Front-end code edit data:

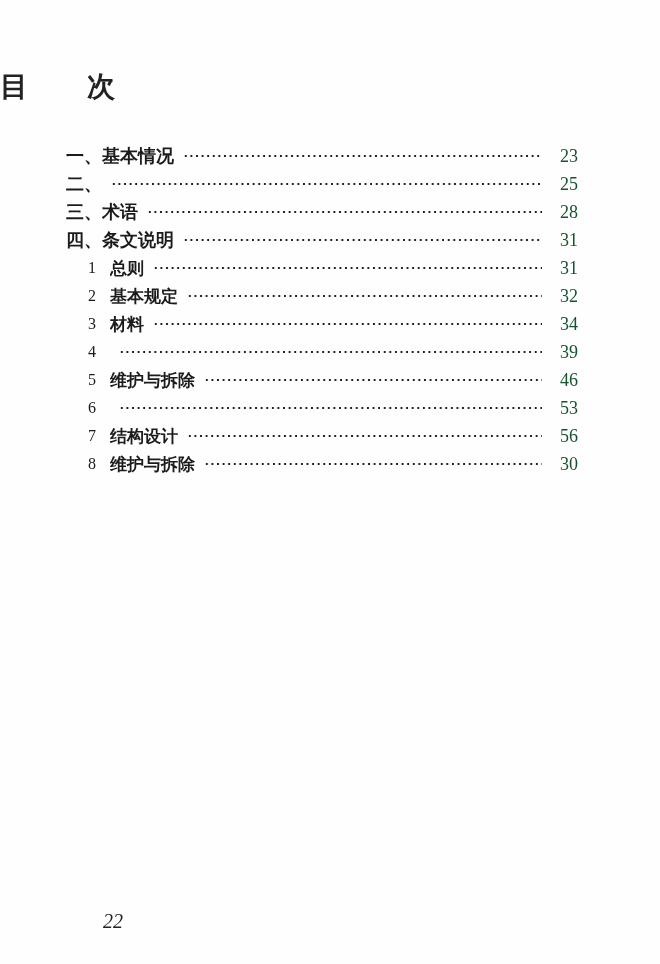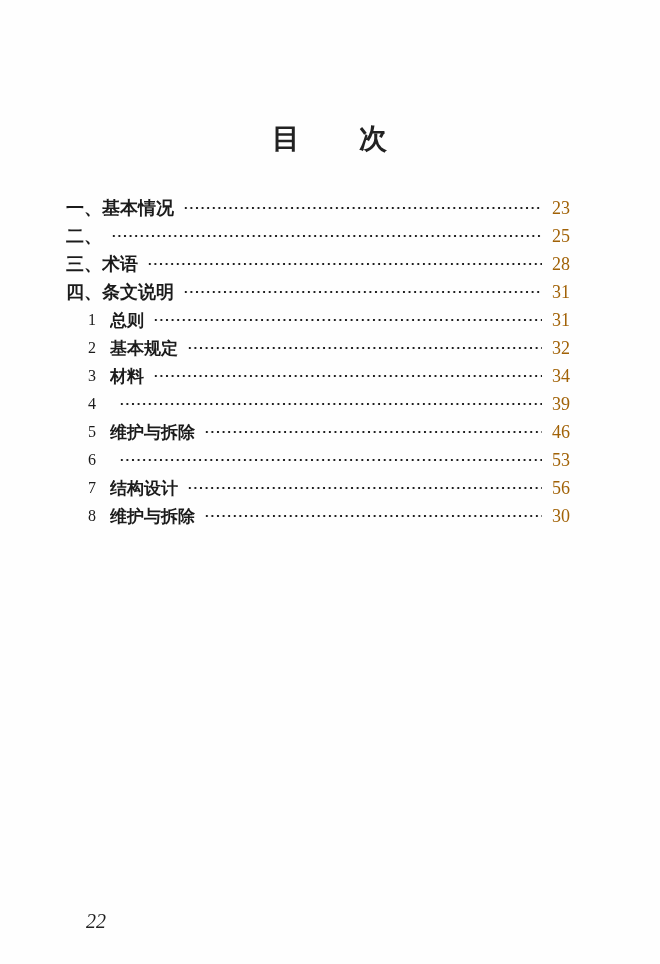"目 次" .title { padding-top: 120px -> 68px; text-align: center -> none }
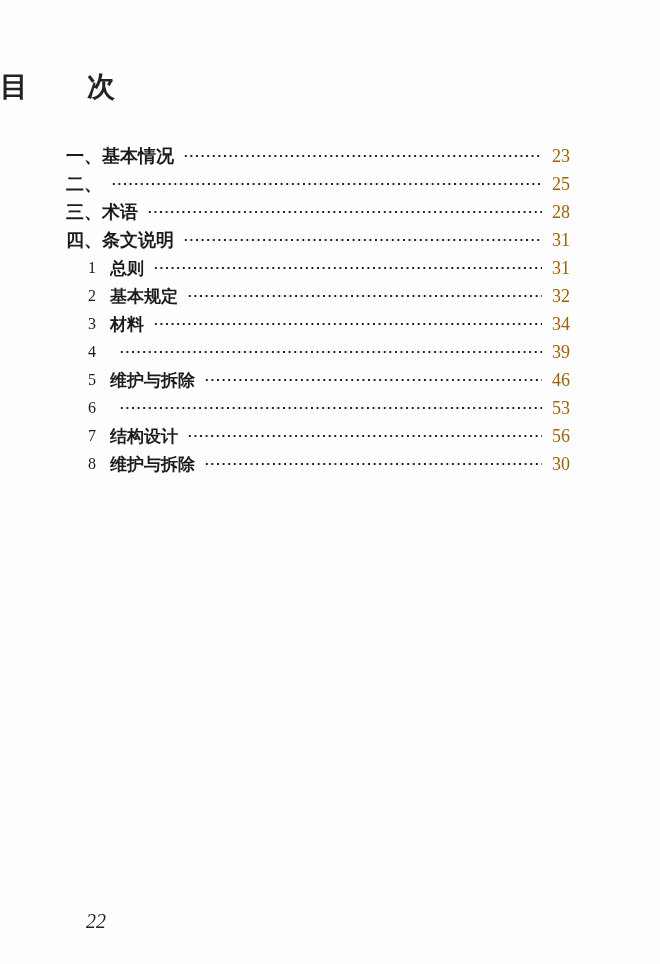"23" .pagenum { color: #a16207 -> #14532d; text-align: none -> right }
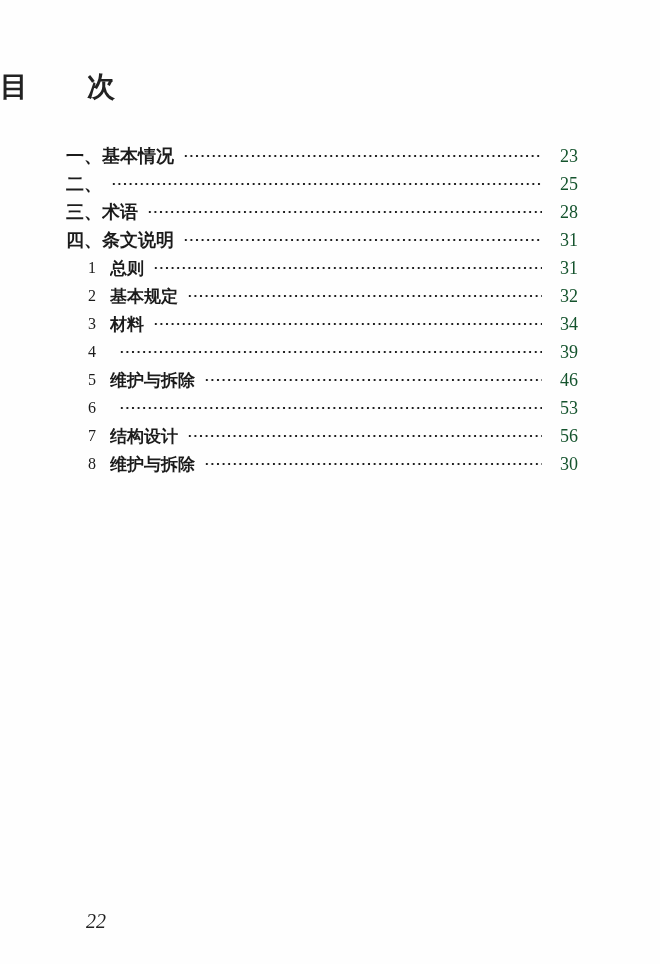"22" .folio { left: 86px -> 103px }
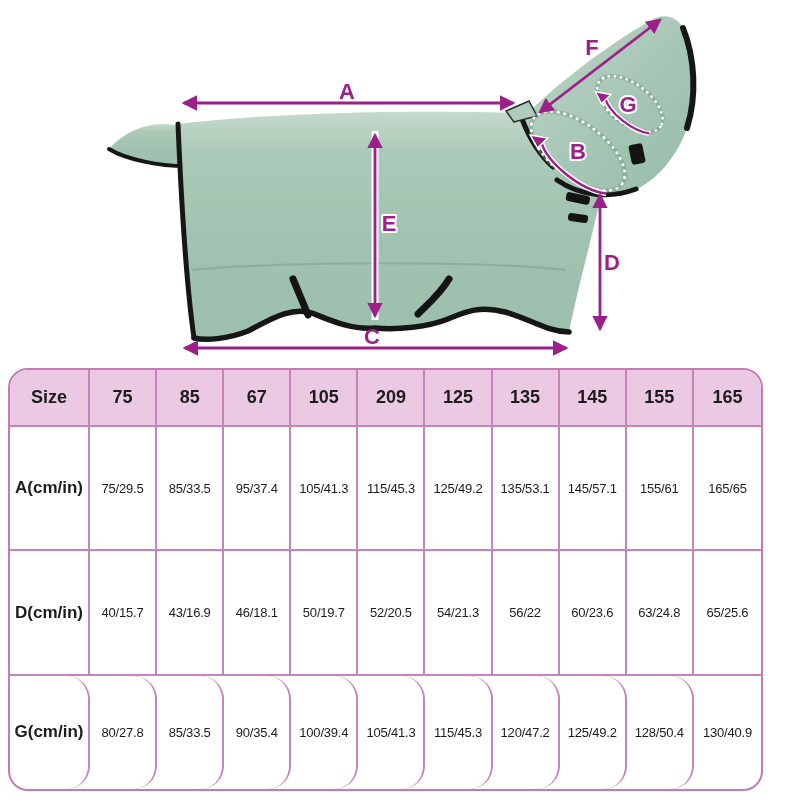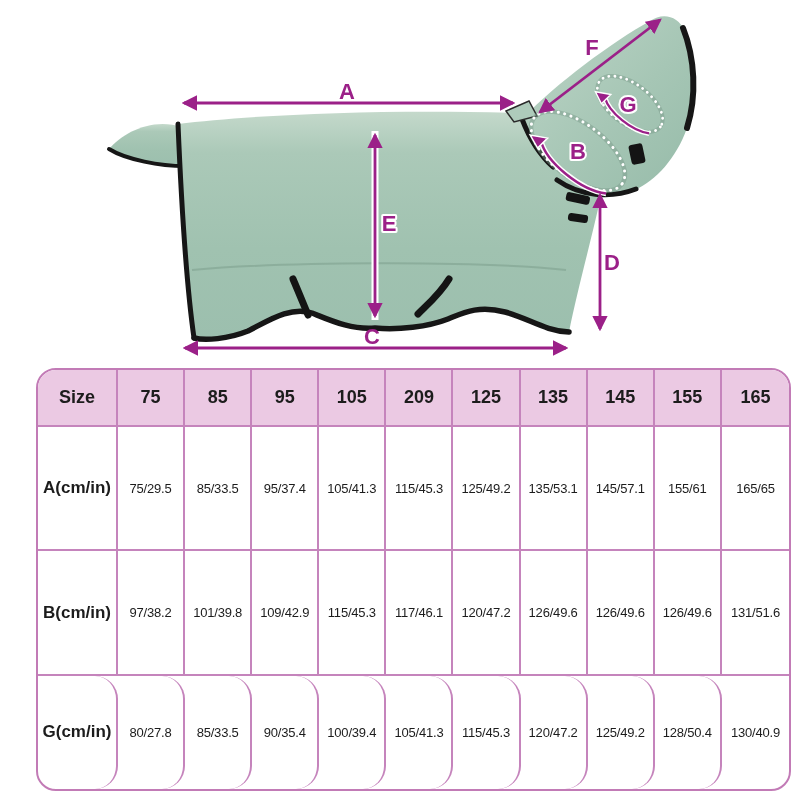"Size" .size-table-wrap { left: 36px -> 8px }
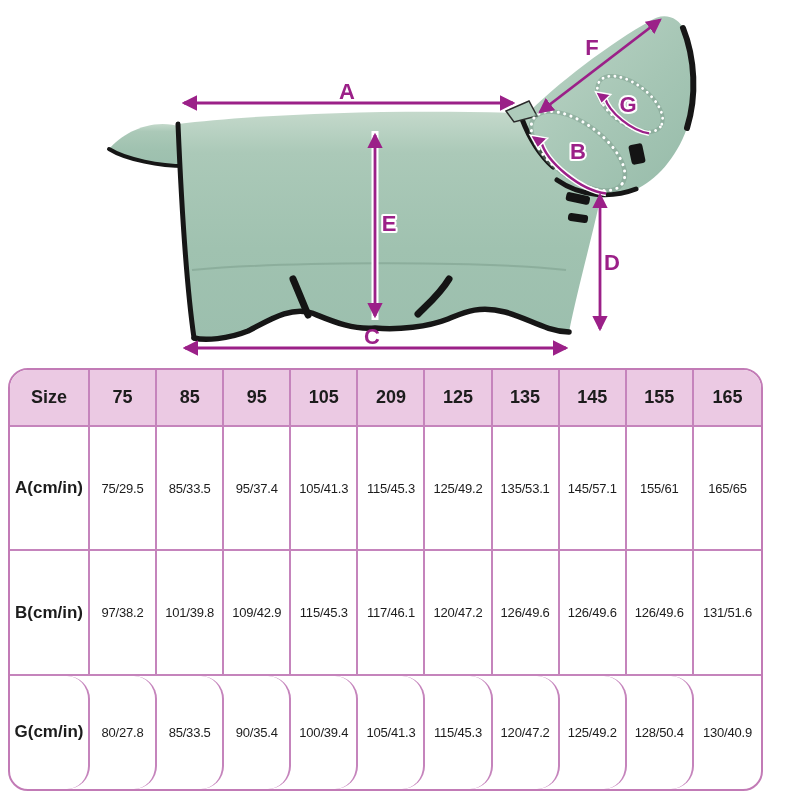"95" th { text: 95 -> 67 }
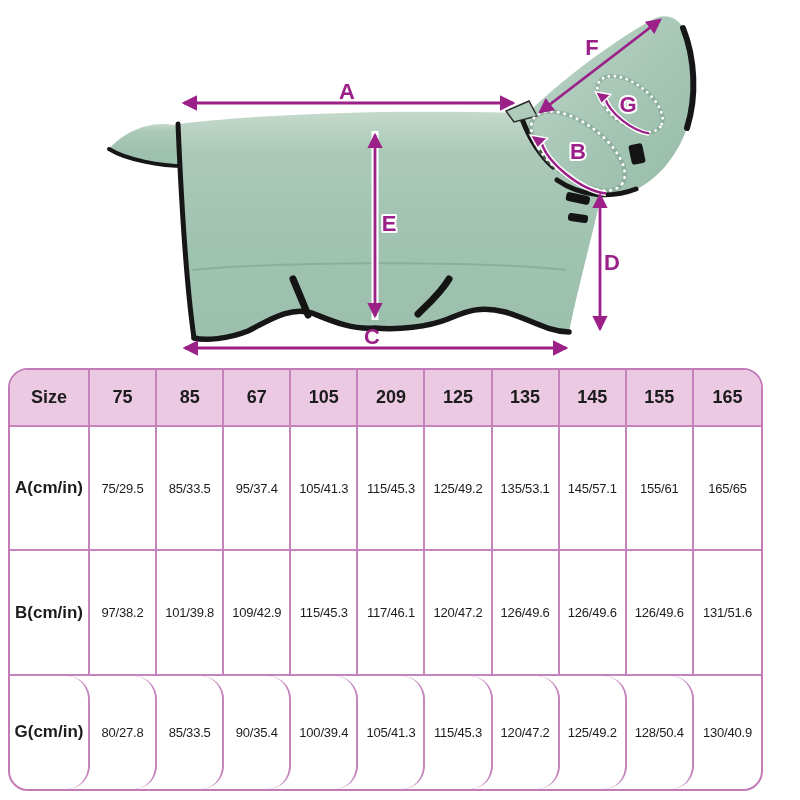"B(cm/in)" tr { html: <tr> <th>B(cm/in)</th> <td>97/38.2</td> <td>101/39.8</td> <td>109/42.9</td> <td>115/45.3</td> <td>117/46.1</td> <td>120/47.2</td> <td>126/49.6</td> <td>126/49.6</td> <td>126/49.6</td> <td>131/51.6</td> </tr> -> none }
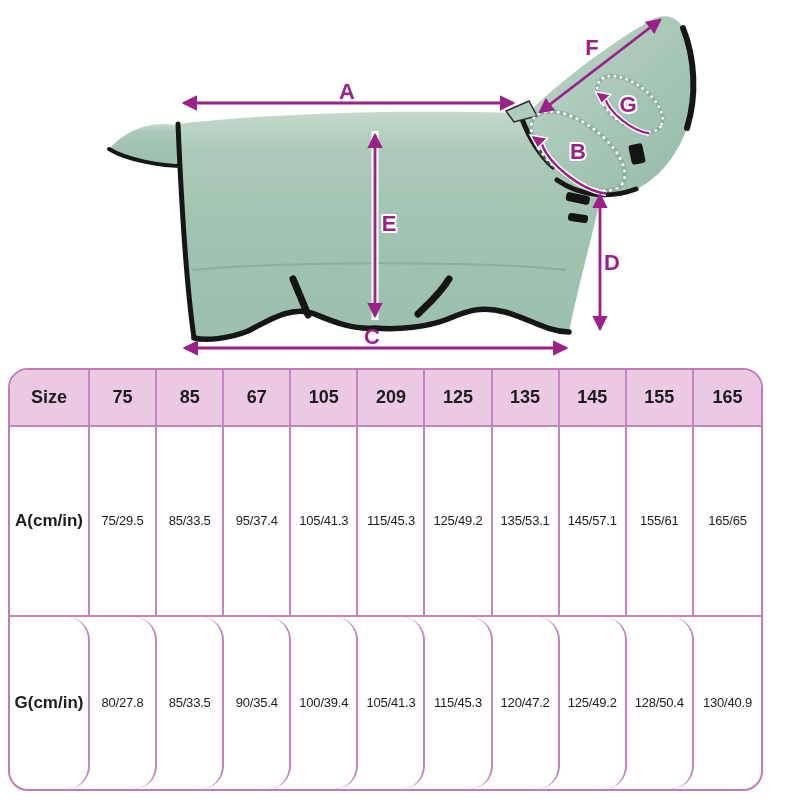"D(cm/in)" tr { html: none -> <tr> <th>D(cm/in)</th> <td>40/15.7</td> <td>43/16.9</td> <td>46/18.1</td> <td>50/19.7</td> <td>52/20.5</td> <td>54/21.3</td> <td>56/22</td> <td>60/23.6</td> <td>63/24.8</td> <td>65/25.6</td> </tr> }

TASK OBJECTIVE: Repeat the data word for word. Images are not part of the copy.

ANSWER AREA:
"目 次" .title { padding-top: 120px -> 68px; text-align: center -> none }
"23" .pagenum { color: #a16207 -> #14532d; text-align: none -> right }
"22" .folio { left: 86px -> 103px }
"Size" .size-table-wrap { left: 36px -> 8px }
"95" th { text: 95 -> 67 }
"B(cm/in)" tr { html: <tr> <th>B(cm/in)</th> <td>97/38.2</td> <td>101/39.8</td> <td>109/42.9</td> <td>115/45.3</td> <td>117/46.1</td> <td>120/47.2</td> <td>126/49.6</td> <td>126/49.6</td> <td>126/49.6</td> <td>131/51.6</td> </tr> -> none }
"D(cm/in)" tr { html: none -> <tr> <th>D(cm/in)</th> <td>40/15.7</td> <td>43/16.9</td> <td>46/18.1</td> <td>50/19.7</td> <td>52/20.5</td> <td>54/21.3</td> <td>56/22</td> <td>60/23.6</td> <td>63/24.8</td> <td>65/25.6</td> </tr> }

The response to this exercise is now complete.